• Paired is a relationship app designed to improve communication between couples
  • The business holds sensitive data that users don’t want shared with anyone except their partners
  • Its cross-departmental working group of Privacy Champions is using the Hub to create a sense of continuous improvement throughout the company

What does Paired do?

Paired is a relationship app that helps couples communicate better with their partner through daily conversations, fun questions and quizzes. Since its launch in 2020, Paired has grown from around 1,000 monthly active users to more than 500,000 across the UK, US, Canada and Australia. The 40-strong team has secured more than £3m in funding from investors including Taavet Hinrikus (a former co-founder of TransferWise) and the founders of Runtastic, which was sold to Adidas. Paired was named Apple App of the Day in November 2021. 

“It felt like the right time to establish something a bit more robust, less adhoc, and reactionary”

Tom Priestley
VP of Operations at Paired

The privacy challenge for Paired

Because of the model the app uses, Paired holds very sensitive data, Tom Priestley, VP of Operations, says. It’s important that privacy stays front of mind. “Everyone’s sharing answers to personal questions that they only want their partner to see. It’s really important that we’re as secure as we can possibly be with that data. Users have to extend an element of trust to sign up to the app. If something were to go wrong, I think the consequences for our app would be far greater than for another in a less sensitive area.”

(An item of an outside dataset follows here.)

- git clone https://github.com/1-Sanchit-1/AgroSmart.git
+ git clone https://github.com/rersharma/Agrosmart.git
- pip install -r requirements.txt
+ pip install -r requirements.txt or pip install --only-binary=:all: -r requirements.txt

Other cautionary tales from the sector provided a sense of urgency, he adds. “You see it all the time – other apps having data leaks or using data in a way they shouldn’t, then getting fined or falling out of favour with their users. That also puts pressure on getting this sorted.” 

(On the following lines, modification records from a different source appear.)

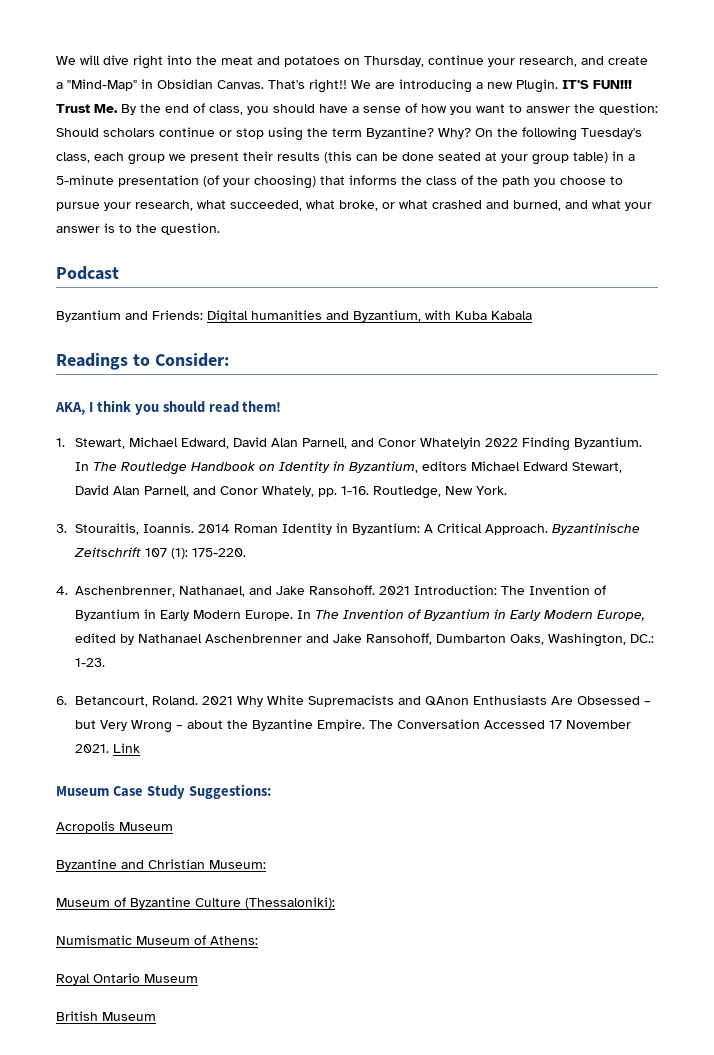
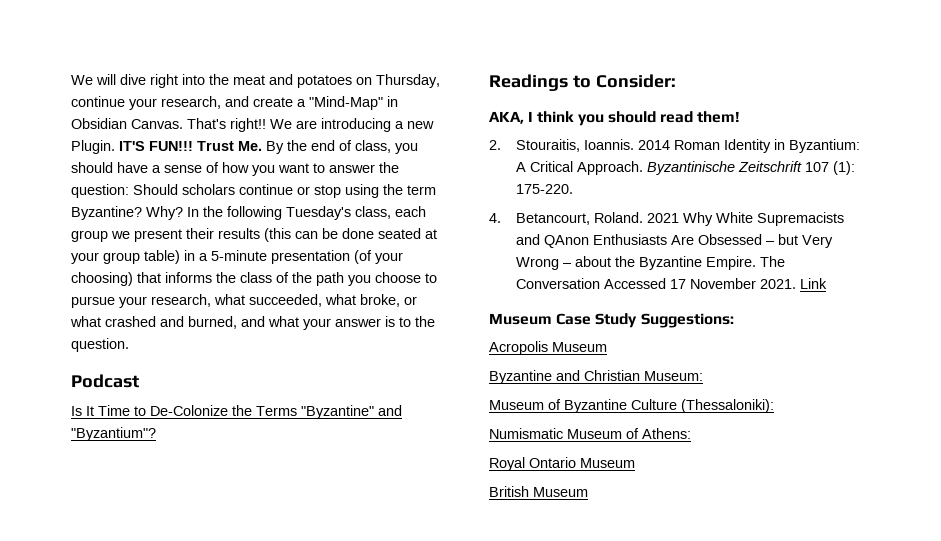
- On the following Tuesday's class, each group we present their results (this can be done seated at your group table) in a 5-minute presentation (of your choosing) that informs the class of the path you choose to pursue your research, what succeeded, what broke, or what crashed and burned, and what your answer is to the question.
+ In the following Tuesday's class, each group we present their results (this can be done seated at your group table) in a 5-minute presentation (of your choosing) that informs the class of the path you choose to pursue your research, what succeeded, what broke, or what crashed and burned, and what your answer is to the question.
- Byzantium and Friends: Digital humanities and Byzantium, with Kuba Kabala
+ Is It Time to De-Colonize the Terms "Byzantine" and "Byzantium"?
- 1. Stewart, Michael Edward, David Alan Parnell, and Conor Whatelyin 2022 Finding Byzantium. In The Routledge Handbook on Identity in Byzantium, editors Michael Edward Stewart, David Alan Parnell, and Conor Whately, pp. 1-16. Routledge, New York.
- 3. Stouraitis, Ioannis.
+ 2. Stouraitis, Ioannis.
- 4. Aschenbrenner, Nathanael, and Jake Ransohoff. 2021 Introduction: The Invention of Byzantium in Early Modern Europe. In The Invention of Byzantium in Early Modern Europe, edited by Nathanael Aschenbrenner and Jake Ransohoff, Dumbarton Oaks, Washington, DC.: 1-23.
- 6. Betancourt, Roland.
+ 4. Betancourt, Roland.

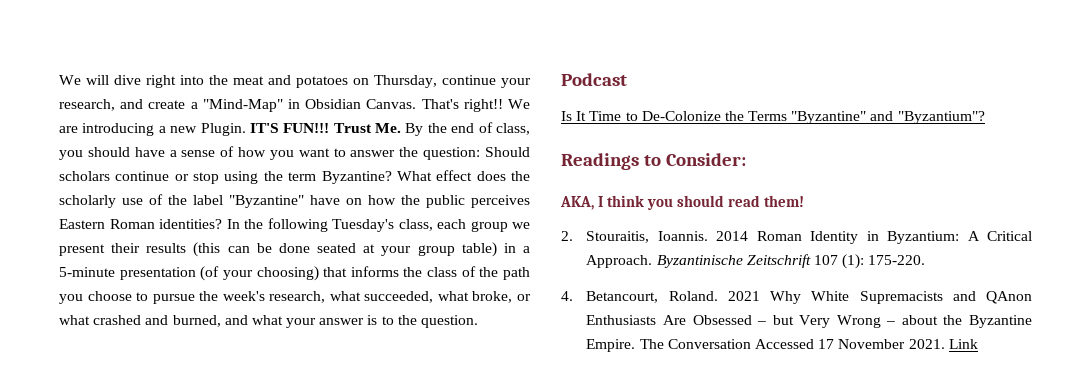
- Why?
+ What effect does the scholarly use of the label "Byzantine" have on how the public perceives Eastern Roman identities?
- In the following Tuesday's class, each group we present their results (this can be done seated at your group table) in a 5-minute presentation (of your choosing) that informs the class of the path you choose to pursue your research, what succeeded, what broke, or what crashed and burned, and what your answer is to the question.
+ In the following Tuesday's class, each group we present their results (this can be done seated at your group table) in a 5-minute presentation (of your choosing) that informs the class of the path you choose to pursue the week's research, what succeeded, what broke, or what crashed and burned, and what your answer is to the question.
- Museum Case Study Suggestions:
- Acropolis Museum
- Byzantine and Christian Museum:
- Museum of Byzantine Culture (Thessaloniki):
- Numismatic Museum of Athens:
- Royal Ontario Museum
- British Museum

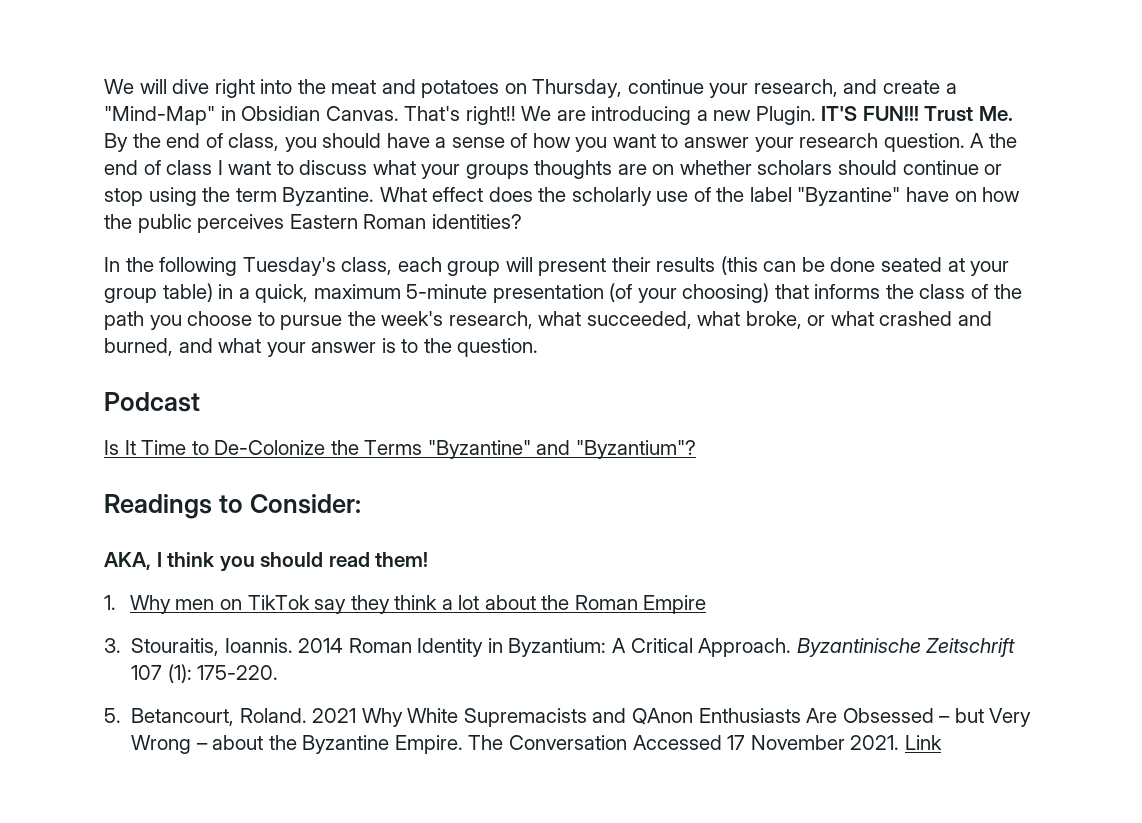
- Trust Me. By the end of class, you should have a sense of how you want to answer the question: Should scholars continue or stop using the term Byzantine?
+ Trust Me. By the end of class, you should have a sense of how you want to answer your research question. A the end of class I want to discuss what your groups thoughts are on whether scholars should continue or stop using the term Byzantine.
- What effect does the scholarly use of the label "Byzantine" have on how the public perceives Eastern Roman identities? In the following Tuesday's class, each group we present their results (this can be done seated at your group table) in a 5-minute presentation (of your choosing) that informs the class of the path you choose to pursue the week's research, what succeeded, what broke, or what crashed and burned, and what your answer is to the question.
+ What effect does the scholarly use of the label "Byzantine" have on how the public perceives Eastern Roman identities?
+ In the following Tuesday's class, each group will present their results (this can be done seated at your group table) in a quick, maximum 5-minute presentation (of your choosing) that informs the class of the path you choose to pursue the week's research, what succeeded, what broke, or what crashed and burned, and what your answer is to the question.
- 2. Stouraitis, Ioannis.
+ 1. Why men on TikTok say they think a lot about the Roman Empire
+ 3. Stouraitis, Ioannis.
- 4. Betancourt, Roland.
+ 5. Betancourt, Roland.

As the team grew and the number of territories the company operated in expanded, there was also a growing urgency to streamline and standardise the company’s approach to privacy compliance. The founding team was also aware this would eventually come up in due diligence with investors at a later stage. “We don’t have a legal counsel in-house and we don’t have a privacy person,” Priestley says. “As you get bigger, there are more interdependencies and more blindspots between teams. Data and privacy becomes harder to manage. It felt like the right time to establish something a bit more robust, less adhoc, and reactionary. We’re still pre-Series A so I like to think we’re on the front foot with this because we think it’s important.”

How the Privacy Compliance Hub has helped Paired succeed

Priestley says the cultural mindset of the Privacy Compliance Hub appealed greatly, although it was a mindset shift for some of the executive team. “At the very start of the process, especially in a new business, you’re thinking of compliance like a tick box exercise – what do I need to do and how quickly can I do that? But that doesn’t get you very far with privacy. It affects the whole business and you need everyone to be on board, not just an abstract group of people thinking about it in some obscure corner of the company.”  

It seemed more effective, he adds, to have “everyone at Paired thinking in the same way about privacy. That means people can make smart decisions when questions come up because they’re aware of how important it is. Rather than having to constantly ask or constantly question what the right thing to do is. The Hub seemed perfect for that.” 

The successful privacy outcome

So far, Paired has appointed a working group of champions who are working through the Route Map. There’s a palpable sense of continuous improvement within the whole business, Priestley says. “The most useful thing has been the establishment of this Champions group, which is something that the Hub promotes early on. That’s having the biggest impact. We’re not perfect but it’s a lot better than we were before and there’s definitely a comfort level of working through the different steps and making progress.” 

Privacy is led from the top and front of mind, he adds, and the training has become a core part of the onboarding process. “A lot of it is awareness to ask a question or flag something, when something could be good from a business perspective but bad from a privacy and data management perspective. There are a lot of tricky calls that need to be made. This helps us stay on top of it.”

“It’s been a really good tool and I’ve felt very supported. I’m a big fan.”

Tom Priestley
VP of Operations at Paired

The Hub has also been a good resource for templates and policies, as well as a place to search for answers to questions or definitions the team isn’t sure about. “It’s been a jumpstart in those areas, and helps you get on with the job yourself,” Priestley says. “It’s been a really good tool and I’ve felt very supported. I’m a big fan.”